Der öffentlich-rechtliche Rundfunk gehört auch uns! 

von | 05.09.2022 | Diskriminierung

Wer bestimmt über die Inhalte des ÖRR?

Mal wieder sind die Stimmen laut, dass der öffentlich-rechtliche Rundfunk (ÖRR) abgeschafft gehört. Diesmal kommt der Ruf nach der Abschaffung nicht nur von rechts, den Querdenker*innen und Verschwörungstheoretiker*innen, also jene, die „Lügenpresse“ auf den Demos skandieren. Nein, diesmal kommen diese Stimmen aus der Masse, den es gibt einen handfesten Skandal: Patricia Schlesinger, die frisch gekündigte Intendantin des rbb, bereicherte sich persönlich mit teuren Abendessen, einer Luxuskarosse aka Dienstwagen und Vetternwirtschaft. Das alles gehört aufgearbeitet, die Strukturen, Ausgaben und Bezahlungen des ÖRR gehören transparent gemacht, ohne Frage!

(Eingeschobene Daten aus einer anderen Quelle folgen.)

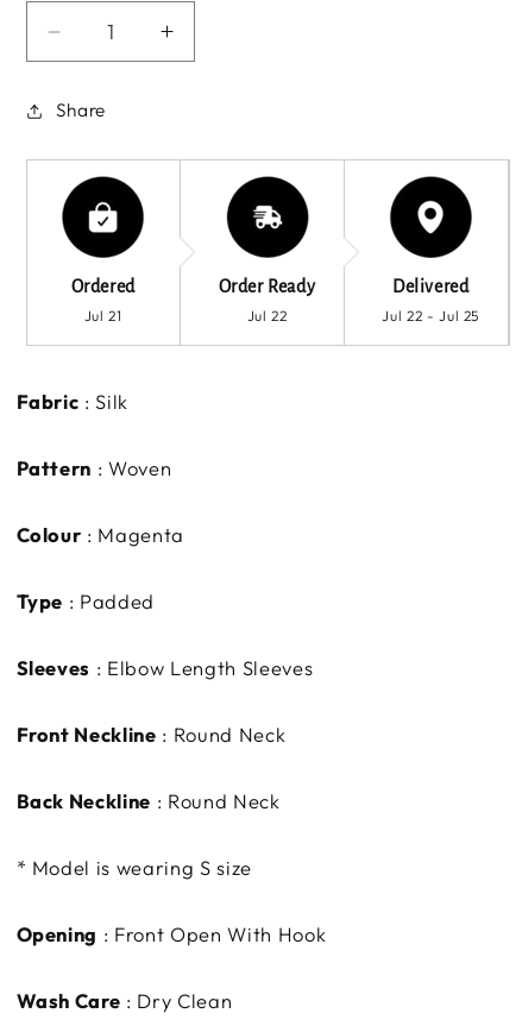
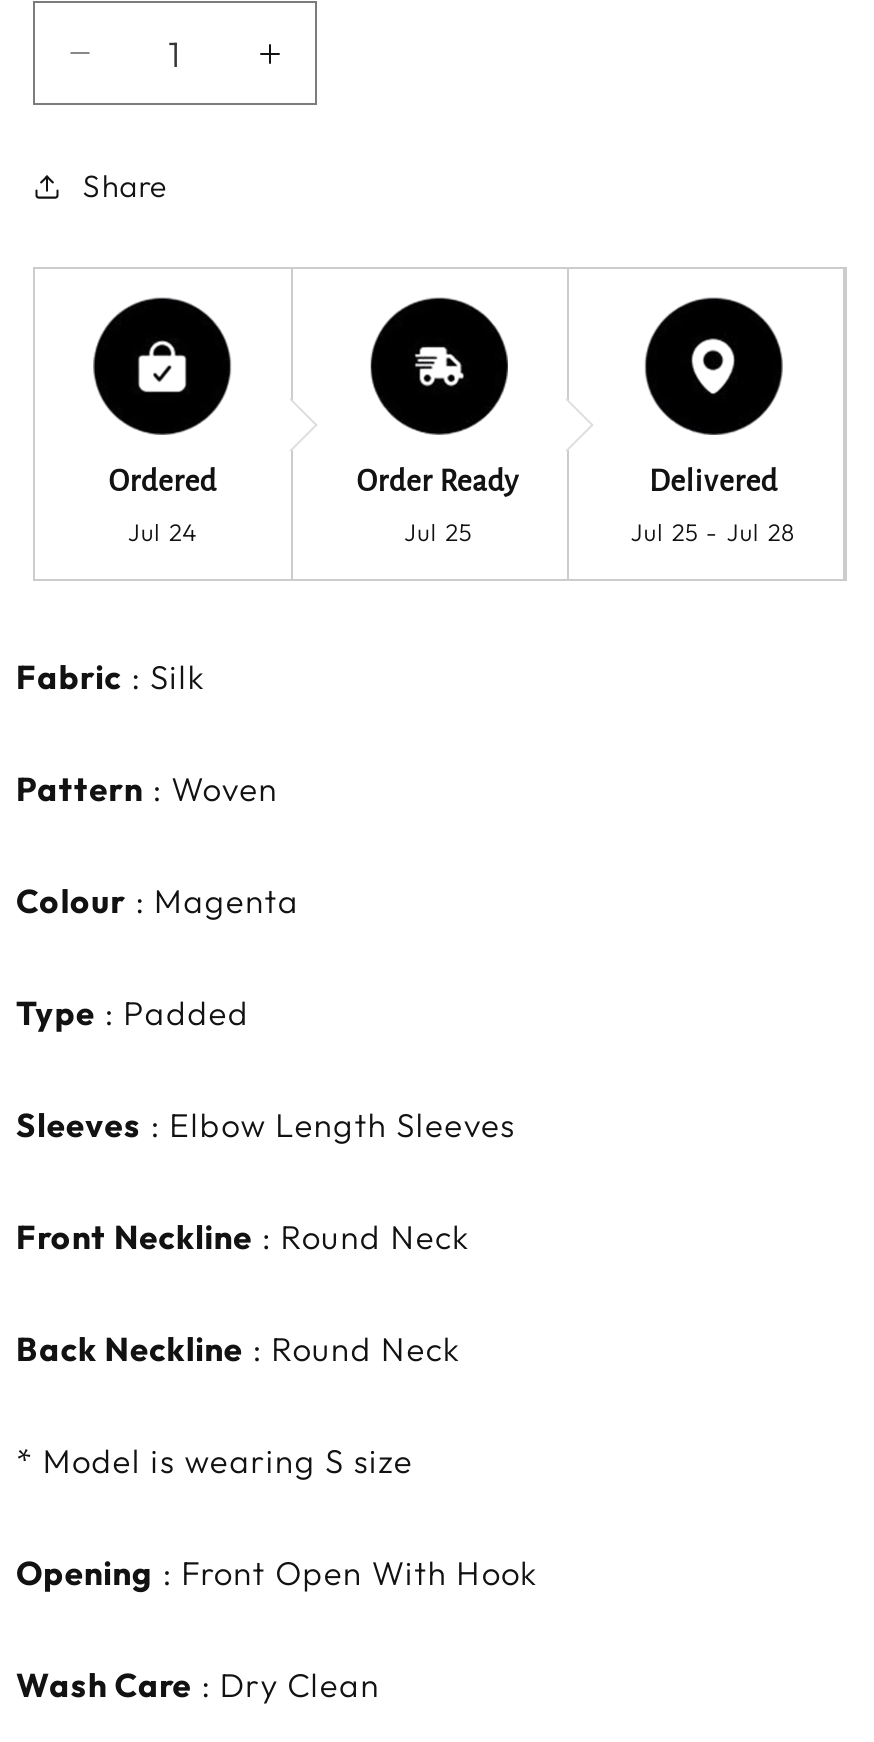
[84,307,122,325] Jul 21 -> [128,517,198,547] Jul 24
[247,307,287,325] Jul 22 -> [404,517,472,547] Jul 25
[382,307,479,325] Jul 22 - Jul 25 -> [631,517,796,547] Jul 25 - Jul 28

Allerdings fiel währenddessen eine Sache – genauer gesagt eine Studie der Neuen deutschen Medienmacher*innen-(NdM) zu den Rundfunkbeiräten unter den Tisch. In der Studie „Welche Gesellschaft soll das abbilden? Mangelnde Vielfalt in Rundfunkstätten und was dagegen hilft“ untersuchten die NdM die zwölf Aufsichts- und Kontrollgremien mit ihren 542 Mitgliedern. Denn diesen Menschen fallen wichtige Aufgaben zu: Sie sollen dafür sorgen, dass der gesetzliche Sendeauftrag erfüllt wird, sie wählen den*die Intendant*in und sollen insbesondere die Vielfalt der Gesellschaft in den ÖRR tragen. Damit der letzte Punkt auch gewährleistet werden kann, ist es gesetzlich vorgeschrieben, dass die Rundfunkräte einen Querschnitt der Bevölkerung abbilden sollen. Und so viel sei schonmal verraten, dieses Ziel wurde maßlos verfehlt. 

Während Repräsentant*innen etablierter Gruppen wie der katholischen und evangelischen Kirche, der Politik und von Arbeitnehmer- als auch Arbeitgeberverbänden insgesamt 56 Prozent der Plätze einnehmen, sind Muslim*innen nur in vier Beiräten vertreten, Rom*nja und Siniti*zze sogar nur im SWR-Gremium. Für Kurd*innen, Schwarze Menschen, Russland- und Türkei-Deutsche gibt es INSGESAMT nur einen einzigen Sitz. Geschenkt sei hier mal die Tatsache, dass Menschen mit Migrationshintergrund allein 27 Prozent der deutschen Gesellschaft ausmachen und Afro-Deutsche in diese Rechnung noch nicht mal mit eingeflossen sind. 

Zusätzlich bilden die Rundfunkbeiräte auch nicht ansatzweise den Alterdurchschnitt in Deutschland wieder. Denn während das Durchschnittsalter in der Bevölkerung bei 44,6 Jahren liegt, wird dieser in den Rundfunkbeiräten mit 57,8 Jahren angegeben. Das liegt unter anderem daran, dass fast die Hälfte der Mitglieder älter als 60 Jahre alt ist und in vielen Gremien Menschen unter 35 komplett fehlen. Dabei machen Menschen  bis 40 Jahren mit 42,9 Prozent den größten Anteil der Bevölkerung aus.

So sehr ich das Verhalten von Patrica Schlesinger und allen in den Skandal verwickelten Personen verurteile, so sehe ich in den Ergebnissen der Studie der NdM, den viel größeren Skandal. Denn ausgerechnet marginalisierte Menschen, die im ÖRR mindestens klischeehaft, häufig aber auch rassistsich gezeichnet werden, haben keine Chance gegen diesen Missstand anzugehen und das obwohl es ihnen gesetzlich zustehen würde! Der ÖRR trägt maßgeblich zu einer funktionierenden Demokratie bei und sollte somit auch alle Bügrer*innen eben dieser repräsentieren!